Audit your content against the winners. Look at what types of content and sources gained visibility in your sector. Ask honestly whether your site is functioning as a primary destination with owned value, or whether you are primarily collecting and presenting information that originates elsewhere.
Review your E-E-A-T signals. Experience, expertise, authoritativeness, and trustworthiness remain the framework Google uses to evaluate content quality. If your site lost ground, review whether your content genuinely demonstrates first-hand experience and depth, or whether it reads like a summary of what other sources say.
Check whether third-party content or advertising is diluting your pages. Core updates have historically penalised pages where third-party content, heavy ad loads, or low-quality widget content detracts from the user experience. This is especially relevant in the context of Google’s broader 2026 spam enforcement activity.

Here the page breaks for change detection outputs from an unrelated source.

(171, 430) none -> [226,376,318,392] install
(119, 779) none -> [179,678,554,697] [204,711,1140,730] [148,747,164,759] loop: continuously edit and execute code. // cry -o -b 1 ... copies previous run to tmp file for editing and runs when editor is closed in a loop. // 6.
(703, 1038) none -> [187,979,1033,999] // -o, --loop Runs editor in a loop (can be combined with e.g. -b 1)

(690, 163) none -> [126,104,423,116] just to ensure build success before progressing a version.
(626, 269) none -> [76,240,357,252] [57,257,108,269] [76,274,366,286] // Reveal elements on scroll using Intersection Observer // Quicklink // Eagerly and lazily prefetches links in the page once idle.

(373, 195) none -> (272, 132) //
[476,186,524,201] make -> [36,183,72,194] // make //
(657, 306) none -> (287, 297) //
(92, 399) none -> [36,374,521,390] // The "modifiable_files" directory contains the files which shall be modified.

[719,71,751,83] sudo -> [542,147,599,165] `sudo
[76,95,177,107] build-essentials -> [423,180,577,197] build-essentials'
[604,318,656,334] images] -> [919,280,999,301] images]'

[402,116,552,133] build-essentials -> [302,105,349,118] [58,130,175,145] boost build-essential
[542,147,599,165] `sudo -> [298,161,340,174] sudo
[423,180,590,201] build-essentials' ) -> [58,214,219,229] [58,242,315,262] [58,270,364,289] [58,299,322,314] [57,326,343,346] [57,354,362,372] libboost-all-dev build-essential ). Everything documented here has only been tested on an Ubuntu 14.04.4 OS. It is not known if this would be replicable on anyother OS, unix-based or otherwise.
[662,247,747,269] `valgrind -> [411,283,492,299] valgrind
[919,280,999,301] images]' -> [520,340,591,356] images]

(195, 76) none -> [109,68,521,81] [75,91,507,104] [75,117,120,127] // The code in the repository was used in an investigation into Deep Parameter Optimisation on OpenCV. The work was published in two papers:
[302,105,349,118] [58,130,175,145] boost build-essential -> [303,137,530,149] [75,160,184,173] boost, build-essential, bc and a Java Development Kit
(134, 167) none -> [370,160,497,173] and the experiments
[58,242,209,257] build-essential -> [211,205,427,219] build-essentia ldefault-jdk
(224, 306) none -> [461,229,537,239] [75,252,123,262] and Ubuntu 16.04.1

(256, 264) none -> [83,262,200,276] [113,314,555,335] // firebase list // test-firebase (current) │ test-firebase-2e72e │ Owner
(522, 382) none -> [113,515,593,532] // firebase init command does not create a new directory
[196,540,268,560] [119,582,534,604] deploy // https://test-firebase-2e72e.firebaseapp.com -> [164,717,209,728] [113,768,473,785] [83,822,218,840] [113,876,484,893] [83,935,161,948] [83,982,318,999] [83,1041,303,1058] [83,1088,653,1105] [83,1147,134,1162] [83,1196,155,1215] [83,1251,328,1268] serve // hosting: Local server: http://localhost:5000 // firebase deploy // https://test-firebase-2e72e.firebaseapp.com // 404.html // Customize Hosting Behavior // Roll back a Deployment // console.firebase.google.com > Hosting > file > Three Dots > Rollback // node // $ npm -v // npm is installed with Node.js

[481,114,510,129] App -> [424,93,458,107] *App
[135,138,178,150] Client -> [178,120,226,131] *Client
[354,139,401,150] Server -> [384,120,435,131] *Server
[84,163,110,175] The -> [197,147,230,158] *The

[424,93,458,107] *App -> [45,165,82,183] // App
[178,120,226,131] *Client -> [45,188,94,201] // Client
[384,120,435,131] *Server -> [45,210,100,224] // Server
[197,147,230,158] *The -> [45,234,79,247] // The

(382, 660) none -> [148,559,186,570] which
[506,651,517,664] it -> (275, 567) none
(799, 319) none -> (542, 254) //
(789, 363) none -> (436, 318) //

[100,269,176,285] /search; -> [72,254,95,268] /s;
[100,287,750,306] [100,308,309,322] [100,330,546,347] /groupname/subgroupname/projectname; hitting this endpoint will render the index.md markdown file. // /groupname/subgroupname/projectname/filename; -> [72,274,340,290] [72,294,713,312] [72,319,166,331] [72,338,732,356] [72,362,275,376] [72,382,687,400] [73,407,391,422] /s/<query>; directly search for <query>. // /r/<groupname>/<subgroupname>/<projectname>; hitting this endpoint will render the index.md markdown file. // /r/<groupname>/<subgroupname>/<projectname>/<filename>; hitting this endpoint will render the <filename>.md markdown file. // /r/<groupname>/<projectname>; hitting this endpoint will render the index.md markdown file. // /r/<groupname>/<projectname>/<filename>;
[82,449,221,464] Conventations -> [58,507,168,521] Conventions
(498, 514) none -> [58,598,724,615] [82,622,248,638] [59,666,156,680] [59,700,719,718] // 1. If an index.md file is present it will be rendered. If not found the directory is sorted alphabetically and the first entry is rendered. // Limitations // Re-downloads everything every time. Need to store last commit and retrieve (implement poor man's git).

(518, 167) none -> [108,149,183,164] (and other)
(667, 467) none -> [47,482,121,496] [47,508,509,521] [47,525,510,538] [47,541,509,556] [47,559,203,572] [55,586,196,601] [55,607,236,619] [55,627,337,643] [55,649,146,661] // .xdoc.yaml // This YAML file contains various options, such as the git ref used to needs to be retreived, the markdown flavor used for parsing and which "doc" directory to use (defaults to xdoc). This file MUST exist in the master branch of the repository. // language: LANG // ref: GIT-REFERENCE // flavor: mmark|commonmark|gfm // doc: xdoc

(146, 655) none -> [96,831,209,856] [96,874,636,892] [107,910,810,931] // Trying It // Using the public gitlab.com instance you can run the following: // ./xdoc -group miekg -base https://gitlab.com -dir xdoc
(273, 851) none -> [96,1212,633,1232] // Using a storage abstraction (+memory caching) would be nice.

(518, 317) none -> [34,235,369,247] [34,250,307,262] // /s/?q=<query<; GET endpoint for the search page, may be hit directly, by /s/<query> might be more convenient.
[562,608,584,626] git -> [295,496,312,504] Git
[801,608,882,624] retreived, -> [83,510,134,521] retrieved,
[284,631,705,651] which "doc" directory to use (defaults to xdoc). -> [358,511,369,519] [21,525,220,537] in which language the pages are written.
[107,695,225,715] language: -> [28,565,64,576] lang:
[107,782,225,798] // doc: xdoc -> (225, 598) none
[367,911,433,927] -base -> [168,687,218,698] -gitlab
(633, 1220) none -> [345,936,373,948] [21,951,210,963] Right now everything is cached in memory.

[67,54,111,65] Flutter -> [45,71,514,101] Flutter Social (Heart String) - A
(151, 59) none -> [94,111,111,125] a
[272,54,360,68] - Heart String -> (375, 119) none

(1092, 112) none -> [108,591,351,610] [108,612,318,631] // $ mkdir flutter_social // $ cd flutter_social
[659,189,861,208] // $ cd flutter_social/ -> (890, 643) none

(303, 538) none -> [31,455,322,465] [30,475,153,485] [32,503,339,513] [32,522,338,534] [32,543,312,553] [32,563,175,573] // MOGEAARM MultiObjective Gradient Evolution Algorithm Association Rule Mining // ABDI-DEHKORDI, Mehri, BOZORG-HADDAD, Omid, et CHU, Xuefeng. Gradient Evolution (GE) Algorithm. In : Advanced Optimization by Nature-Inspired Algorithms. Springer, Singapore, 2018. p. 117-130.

If you are in a vertical that took hits, prioritise differentiation. Sites in the travel, jobs, health, or reference verticals that lost visibility need to ask what genuinely differentiates them from the primary destinations that gained. The answer may be niche specialisation, unique data, or a more specific user need that broader platforms do not serve well.
Opositive’s Take
The March 2026 core update is one of the most significant algorithm movements we have seen in recent years, and the patterns it reveals are a continuation of a direction Google has been moving in for some time — now accelerated to a point where the impact is impossible to miss. At Opositive, the clearest takeaway for our clients and readers is this: the era of ranking on aggregated or curated content without a genuine primary value proposition is ending, not suddenly, but steadily and consistently. Each core update since late 2024 has tightened the bar. March 2026 tightened it further. If your site exists primarily as a layer between a user and the information or product they actually want, this update is a signal worth taking seriously. If your site is the destination — if you own the data, the expertise, the product, or the direct relationship — then Google is increasingly working in your favour. The question every site owner should be asking right now is not “what changed in the algorithm” but “what genuine value does my site provide that no one else provides?” The answer to that question is what Google is trying to surface.